*** Opening RECORDS FOR THE EXERCISE ***

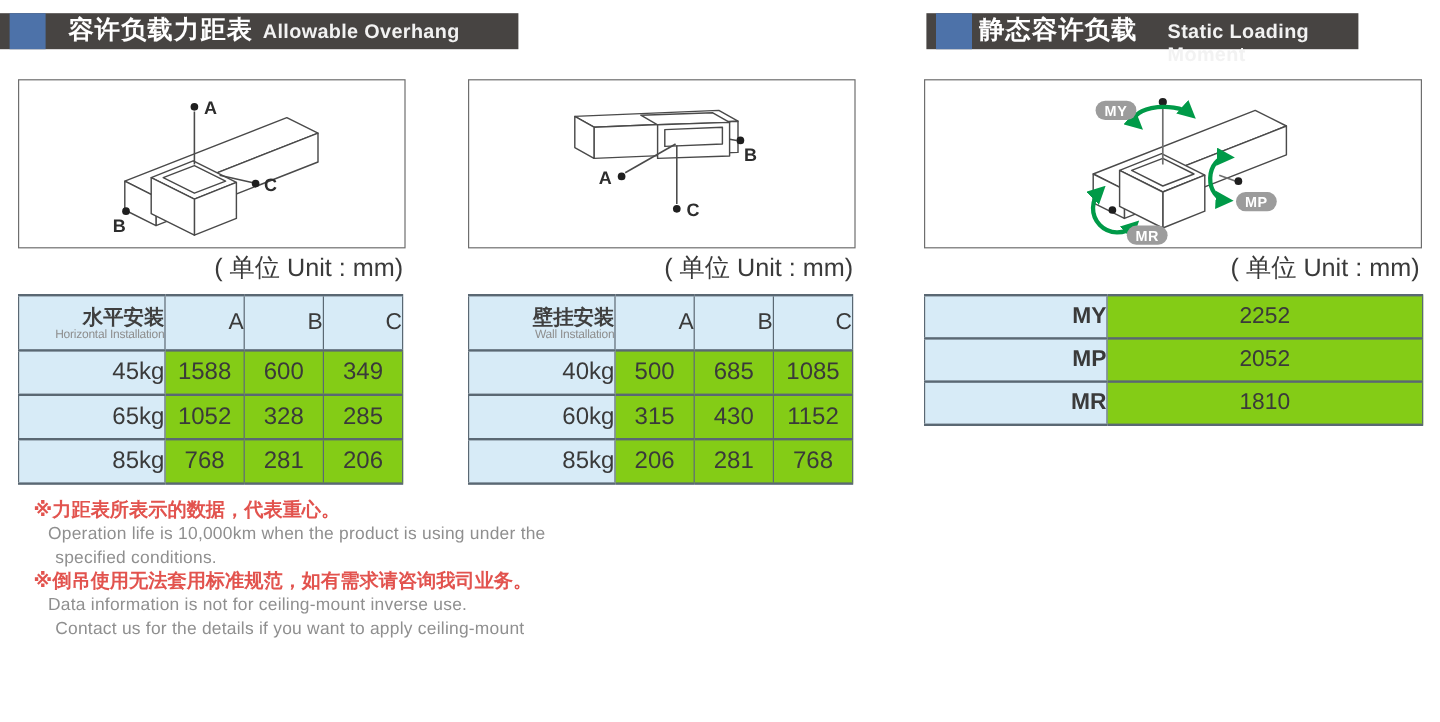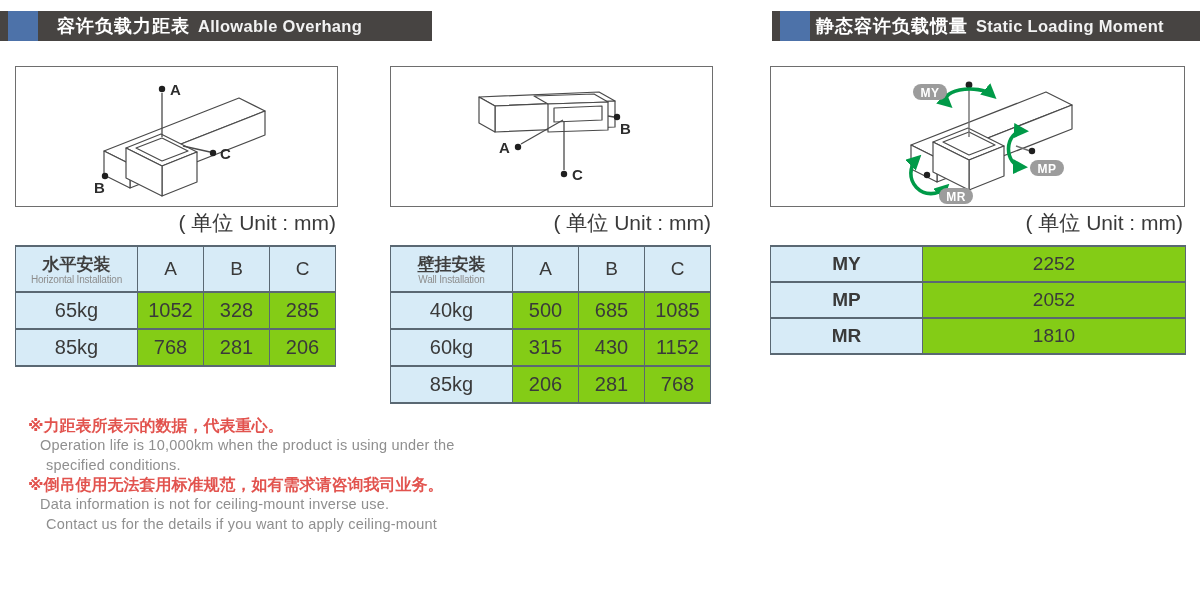"容许负载力距表" .bar-zh { font-size: 18px -> 21px }
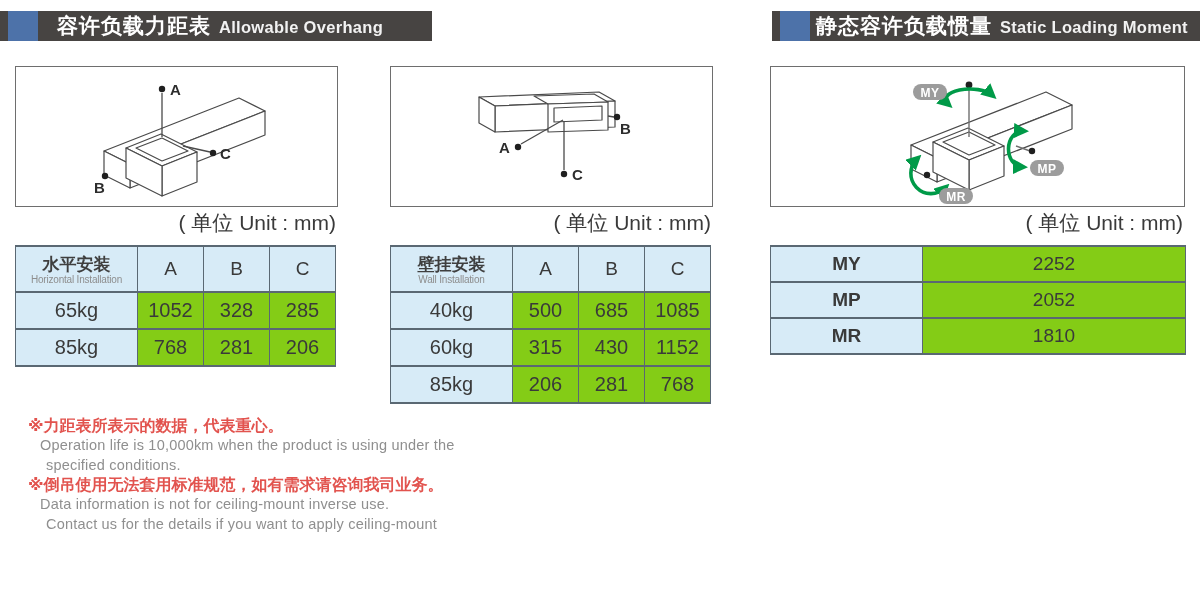"静态容许负载惯量" #bar-right { width: 428px -> 360px }
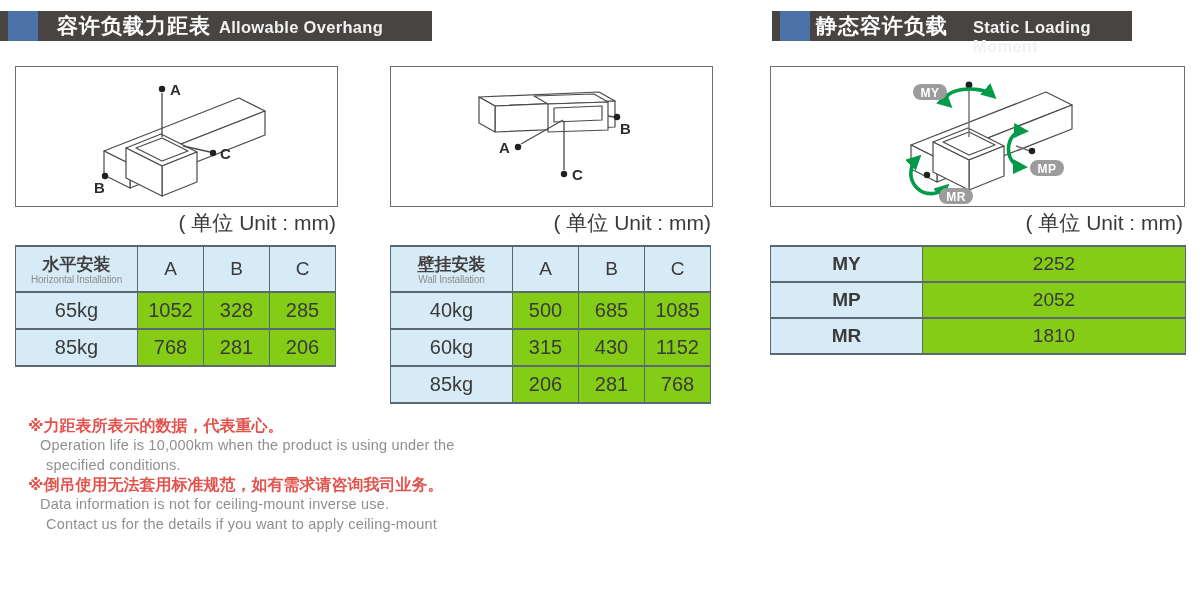"水平安装" table.spec td.blue { text-align: none -> right }
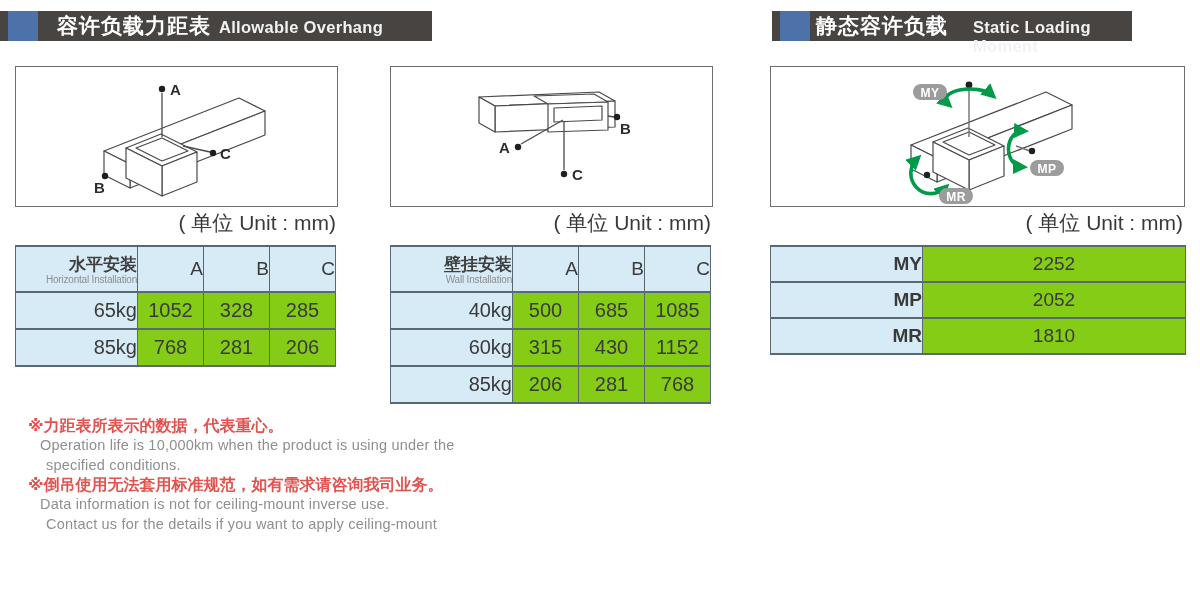"45kg" tr.drow { html: none -> <tr> <td>45kg</td> <td>1588</td> <td>600</td> <td>349</td> </tr> }
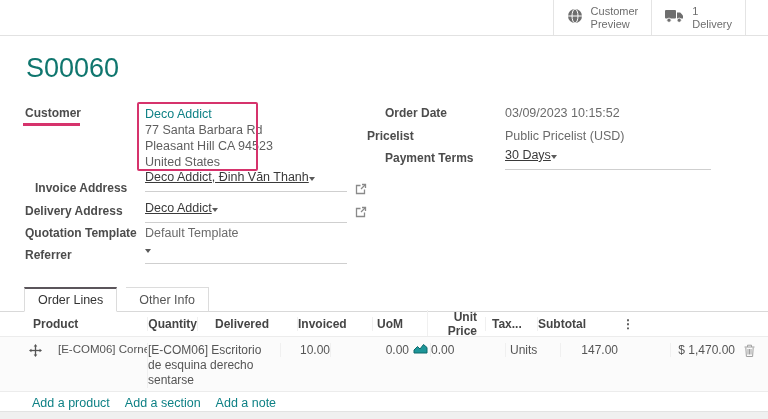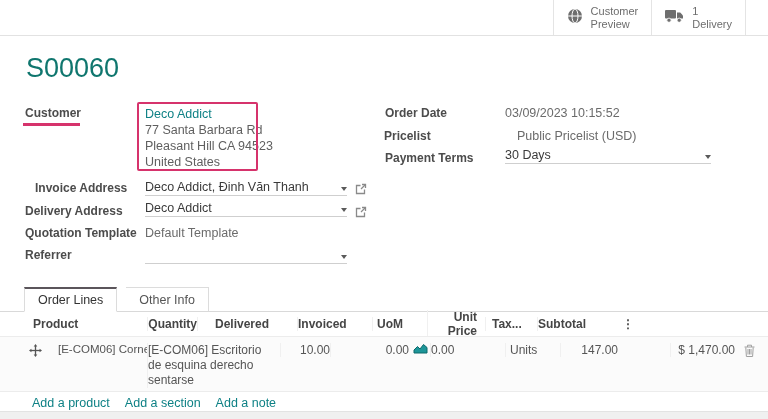"Pricelist" #lbl-pricelist { left: 384px -> 367px }
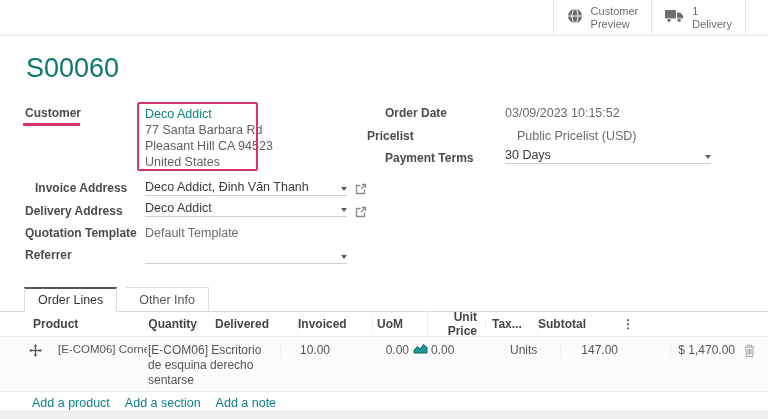"Public Pricelist (USD)" #val-pricelist { margin-left: 12px -> none }
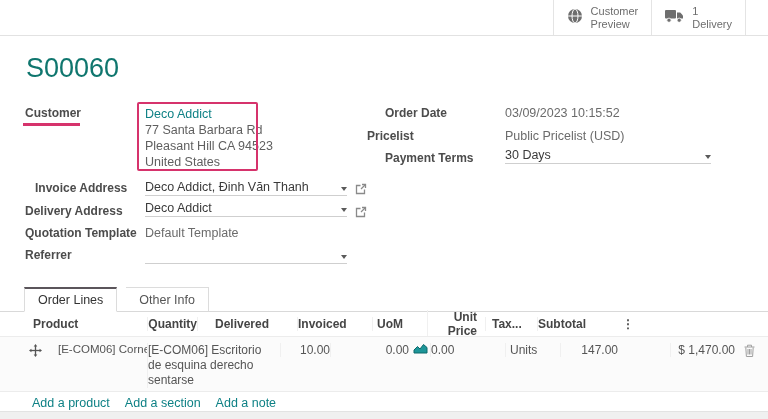"30 Days" .fld { justify-content: space-between -> none; padding-bottom: 1px -> 7px; text-decoration: none -> underline }
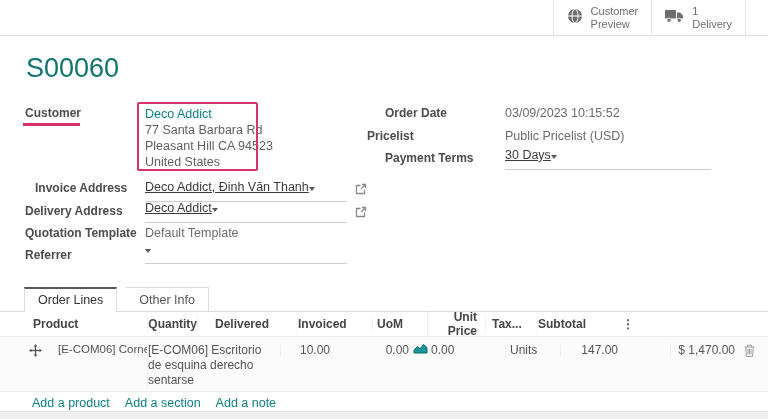"Deco Addict, Đinh Văn Thanh" #fld-invoice { top: 180px -> 170px }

*** Closing RECORDS FOR THE EXERCISE ***

WHAT IS EXPECTED
Please print every record exactly, leaving out the pictures.

REPLY TO THE EXERCISE
"容许负载力距表" .bar-zh { font-size: 18px -> 21px }
"静态容许负载惯量" #bar-right { width: 428px -> 360px }
"水平安装" table.spec td.blue { text-align: none -> right }
"45kg" tr.drow { html: none -> <tr> <td>45kg</td> <td>1588</td> <td>600</td> <td>349</td> </tr> }
"Pricelist" #lbl-pricelist { left: 384px -> 367px }
"Public Pricelist (USD)" #val-pricelist { margin-left: 12px -> none }
"30 Days" .fld { justify-content: space-between -> none; padding-bottom: 1px -> 7px; text-decoration: none -> underline }
"Deco Addict, Đinh Văn Thanh" #fld-invoice { top: 180px -> 170px }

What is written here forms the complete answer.